そんな声とともに、私は何かを踏みつけた。足元を見ると、足の下に足。私は慌てて足を上げる。



「申し訳ございません。私の不注意でしたわ。」



「大丈夫だよ。僕も少し足を伸ばしてしまっていたし、お互い様だよ。」



良かった…と一息つく。あれ、でも私の右隣って確かヒロインちゃん…と不思議に思い顔を上げると、そこには屋外なのに煌めく金髪に、エメラルドのような輝きの瞳をした、人あたりの良さそうな丹精な顔立ちの男の子がいた。

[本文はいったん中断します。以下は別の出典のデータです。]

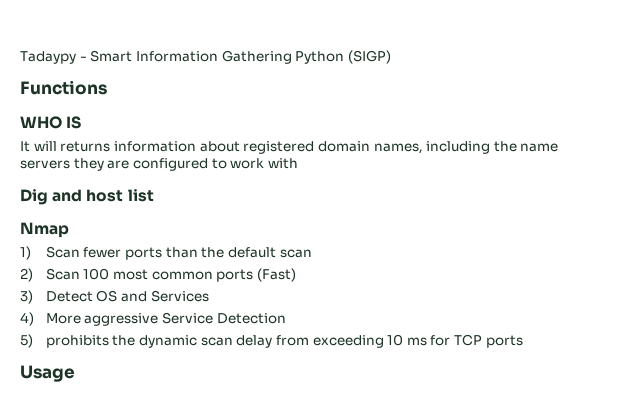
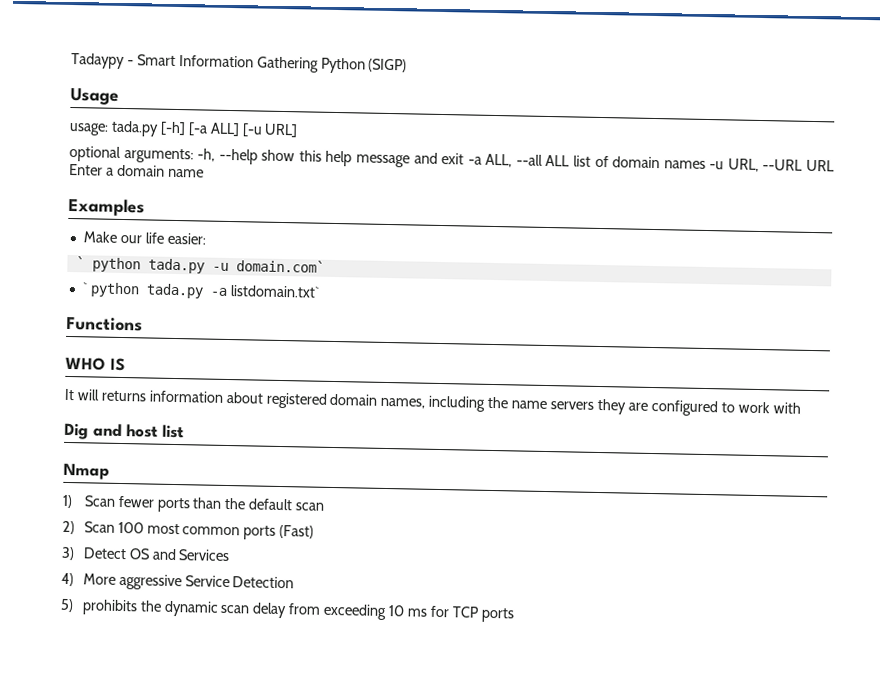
(391, 57) none -> [70,87,119,105] [69,120,299,138] [69,145,835,172] [69,163,204,178] [68,197,145,217] [82,231,207,245] [75,256,325,274] [81,282,320,299] // Usage // usage: tada.py [-h] [-a ALL] [-u URL] // optional arguments: -h, --help show this help message and exit -a ALL, --all ALL list of domain names -u URL, --URL URL Enter a domain name // Examples // Make our life easier: // ` python tada.py -u domain.com` // ` python tada.py -a listdomain.txt`
[20,365,75,382] // Usage -> (514, 615) none

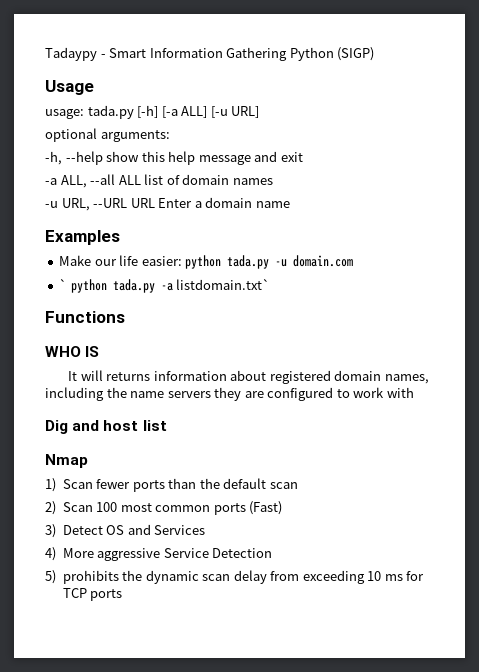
(194, 155) none -> (170, 136) //
(465, 158) none -> (303, 157) //
(706, 164) none -> (273, 181) //
[75,256,85,269] // ` -> (182, 261) none
[235,259,325,273] domain.com` -> [293,255,354,267] domain.com

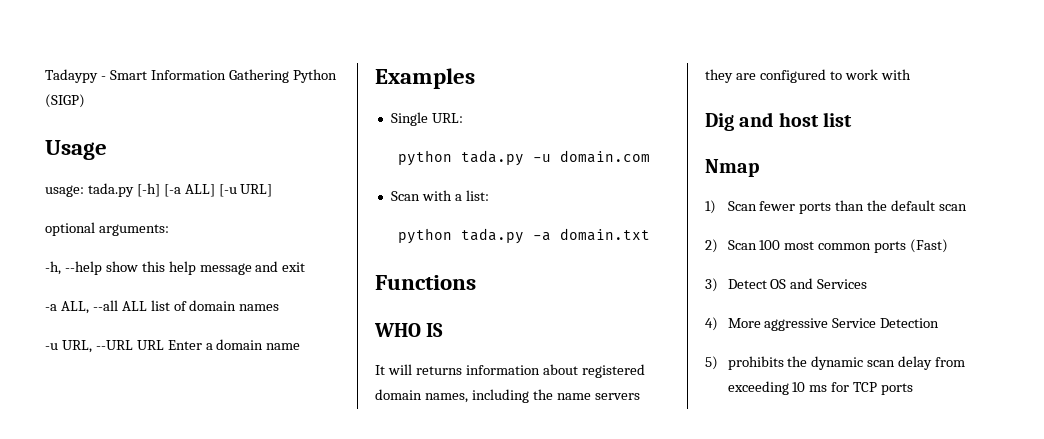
[59,255,182,266] Make our life easier: -> [390,112,463,126] Single URL: //
[59,278,68,290] ` -> [390,190,489,201] Scan with a list: //
[176,278,271,290] listdomain.txt` -> [559,228,650,241] domain.txt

誰!?私は思わず顔を凝視する。彼は少し困惑した表情で顔を逸らす。やっちゃった、全然知らない人だ。席間違えた?そう思い当たりを見渡すが、ここが最前列。そしてネームプレートも自分の名前。どういうこと…?思考停止してしまう。



「何をしている。リリ。」



声のする方へ視線を向けると、私の婚約者候補の王太子様、ユリウス様が立っていた。不思議そうに私を見ると、席に置いてあるネームプレートを手に取り、胸元へ着ける。



「ユリウス!久しいね。元気にしてたかい?」



親しげにユリウス様に声をかける男の人。頭の中では、誰?の2文字が回っている。



「元気だよ。ああ、リリ、こちらはリーゼン公国の公子、ブレア・リーゼン様だ。公国の公爵家はシュタイン王国と親戚で、私とブレアは又従兄弟にあたる。」



ブレア・リーゼン。ヒロインちゃんの名前。又従兄弟の設定もそのまま。ユリウス様と私の間に座っている…この方がヒロインちゃんなの!?



「公子様だったのですね。大変失礼を。」



私は姿勢を整え、完璧すぎるカーテシーをする。



「私は、ウェルズリー公爵が娘、リリアンヌ・ウェルズリーですわ。以後良しなに。」



混乱する頭を何とか正常に動かしつつ、自己紹介をしていると、入学式の始まりを告げるチャイムが鳴った。私は慌てて席に座る。



最初は国王様からのおめでたいお言葉。そして生徒を代表し、ユリウス様のお言葉。だが、式の最中、それどころではなかった。



私の頭の中はヒロインが男、ヒロインが男、ヒロインが男!!!その言葉でいっぱいだった。